Bush, who spends much of her time speaking about sex education, sexually transmitted diseases and social behavior education, has served on the Presidential Advisory Council on HIV/AIDS, Centers for Disease Control and Prevention/HRSA Advisory Committee on HIV and STD Prevention, Medical Institute of Sexual Health and Out of Wedlock Pregnancy Task Force for the Mississippi Legislature.

In the national post, which ends next year, Bush is leading the not-for-profit organization in its efforts to continuously improve the quality, safety and integrity of healthcare by developing and promoting high standards for physician licensure and practice.

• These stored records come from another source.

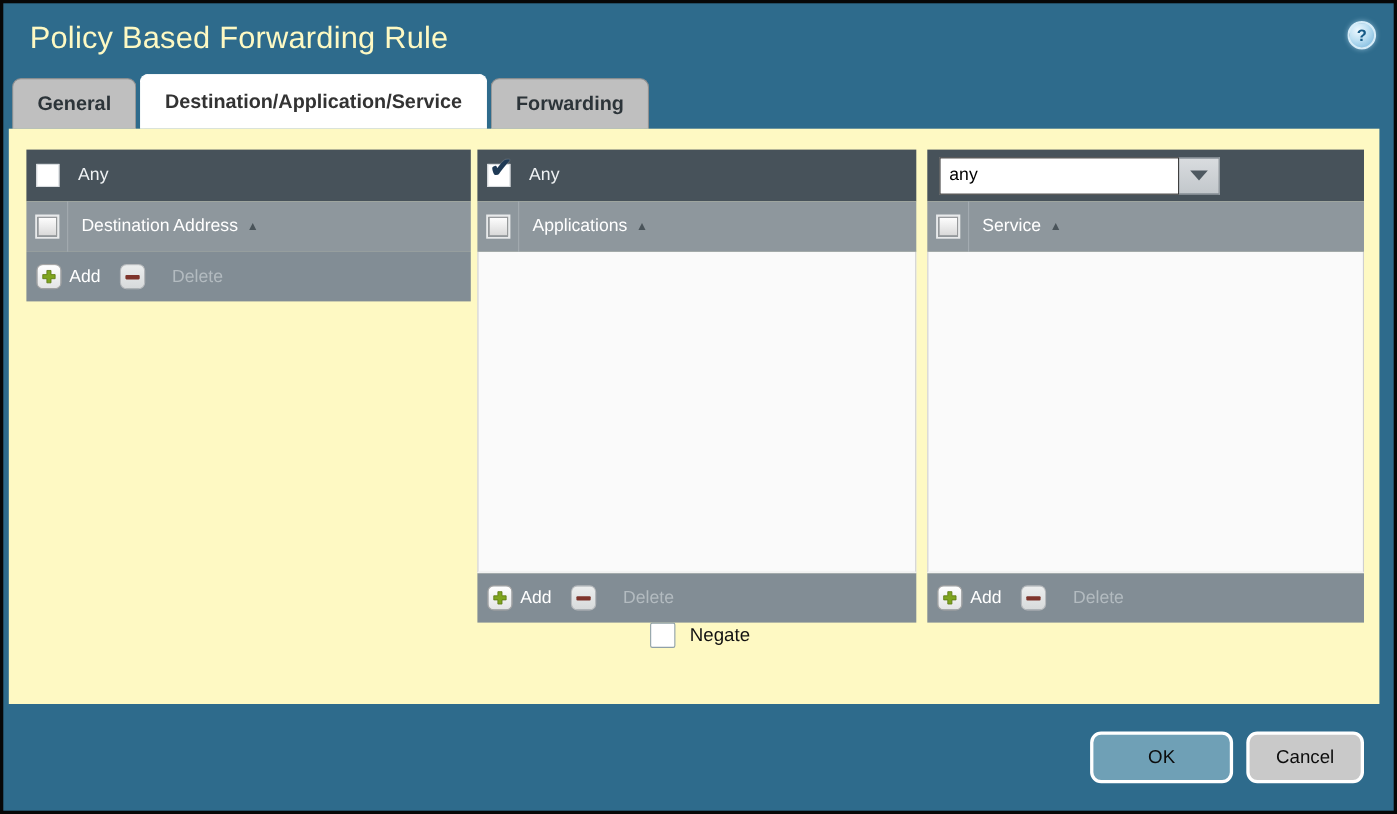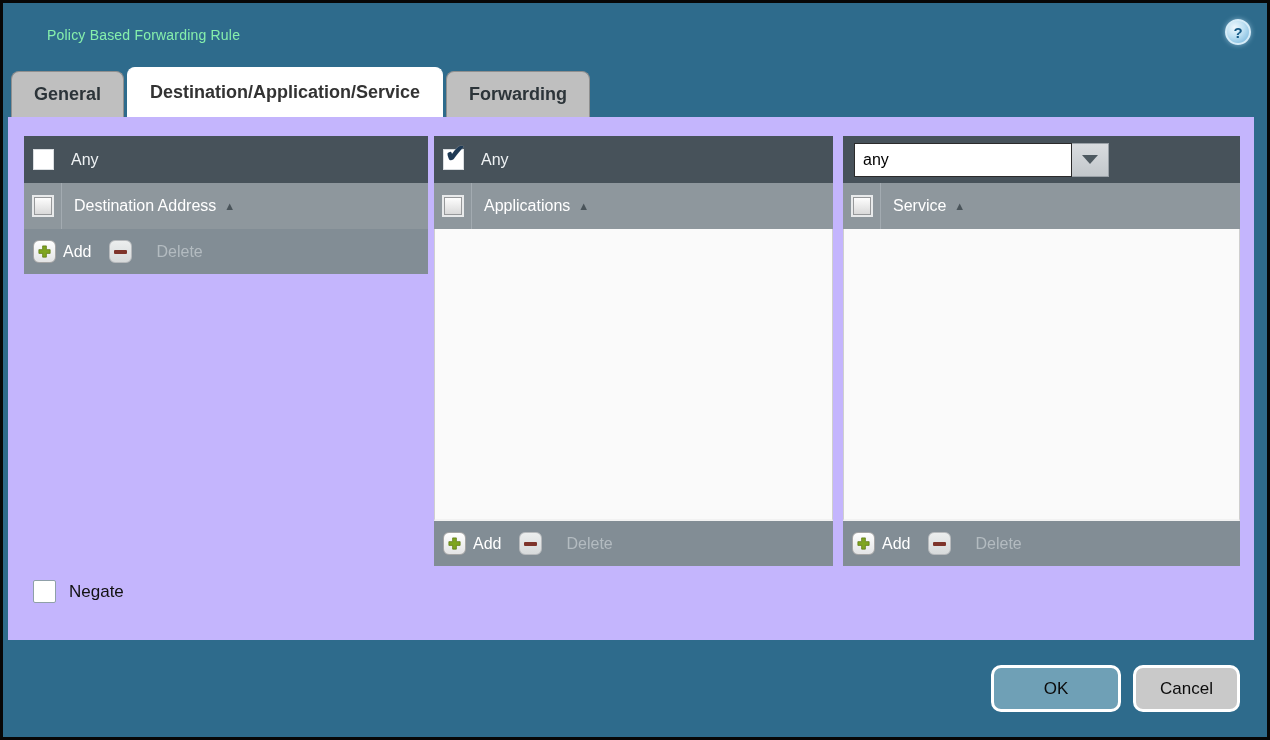--- a/index.html
+++ b/index.html
@@ -10,21 +10,21 @@
   }
   .dialog {
     width:1270px; height:740px;
     border:3px solid #070707;
     background:#2e6b8c;
     position:relative;
     overflow:hidden;
   }
   
   .titlebar { height:64px; position:relative; display:flex; align-items:center; padding-left:24px; }
-  .title { color:#86efac; font-size:14px; letter-spacing:.2px;margin-left:20px; }
+  .title { color:#fef9c3; font-size:28px; letter-spacing:.2px; }
   .help-icon {
     position:absolute; right:16px; top:16px;
     width:26px; height:26px; border-radius:50%;
     background:radial-gradient(circle at 35% 30%, #eef8fe 0%, #bcdff2 45%, #6cb0da 100%);
     border:2px solid #d6ecf8;
     box-shadow:0 0 5px rgba(200,235,255,.55);
     color:#155a86; font-size:15px; font-weight:bold;
     display:flex; align-items:center; justify-content:center;
     cursor:pointer;
   }
@@ -40,21 +40,21 @@
     font-size:18px; color:#2c3439;
     cursor:pointer; white-space:nowrap;font-weight:bold;
   }
   .tab.active {
     background:#fff; border-color:#fff;
     height:50px; font-size:18px; color:#333;
   }
   
   .content {
     position:absolute; left:5px; right:13px; top:114px; height:523px;
-    background:#c4b5fd;
+    background:#fef9c3;
     padding:19px 14px 0 16px;
   }
   .columns { display:flex; }
   .col { display:flex; flex-direction:column; height:430px; }
   .col-destination { width:404px; margin-right:6px; }
   .col-applications { width:399px; margin-right:10px; }
   .col-service { width:397px; }
   
   .col-topbar {
     height:47px; background:#47525a; flex:0 0 auto;
@@ -146,21 +146,21 @@
     background:linear-gradient(#d9dcdf,#c2c7cb);
     border:1px solid #9aa1a7; border-left:none;
     display:flex; align-items:center; justify-content:center; cursor:pointer;
   }
   .dropdown-arrow {
     width:0; height:0;
     border-left:8px solid transparent; border-right:8px solid transparent;
     border-top:9px solid #4e5960;
   }
   
-  .negate-row { display:flex; align-items:center; margin-top:14px; padding-left:9px; }
+  .negate-row { display:flex; align-items:center; padding-left:9px;justify-content:center; }
   .negate-label { font-size:17px; color:#111; margin-left:13px; }
   
   .dialog-footer { position:absolute; left:0; right:0; bottom:0; height:100px; }
   .footer-buttons { position:absolute; top:28px; right:27px; display:flex; gap:12px; }
   .btn {
     height:47px; border-radius:10px; border:3px solid #fff;
     font-family:"Liberation Sans", sans-serif;
     font-size:17px; color:#0c0c0c; cursor:pointer;
     display:flex; align-items:center; justify-content:center;
   }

"We're delighted to have an accomplished leader such as Dr. Bush serve as chair of our Board of Directors, at a time when there's much going on in the nation's capital and in state capitals," said FSMB CEO Humayun Chaudhry, DO. "She brings exceptional dedication and passion to the FSMB and a sincere commitment to supporting state medical boards in their mission of protecting the public through effective medical licensure and discipline."

Bush and her husband of 41 years, Lee, have four children and seven grandchildren. "At the end of my career and my life," she emphasized, "it's family that will matter most to me.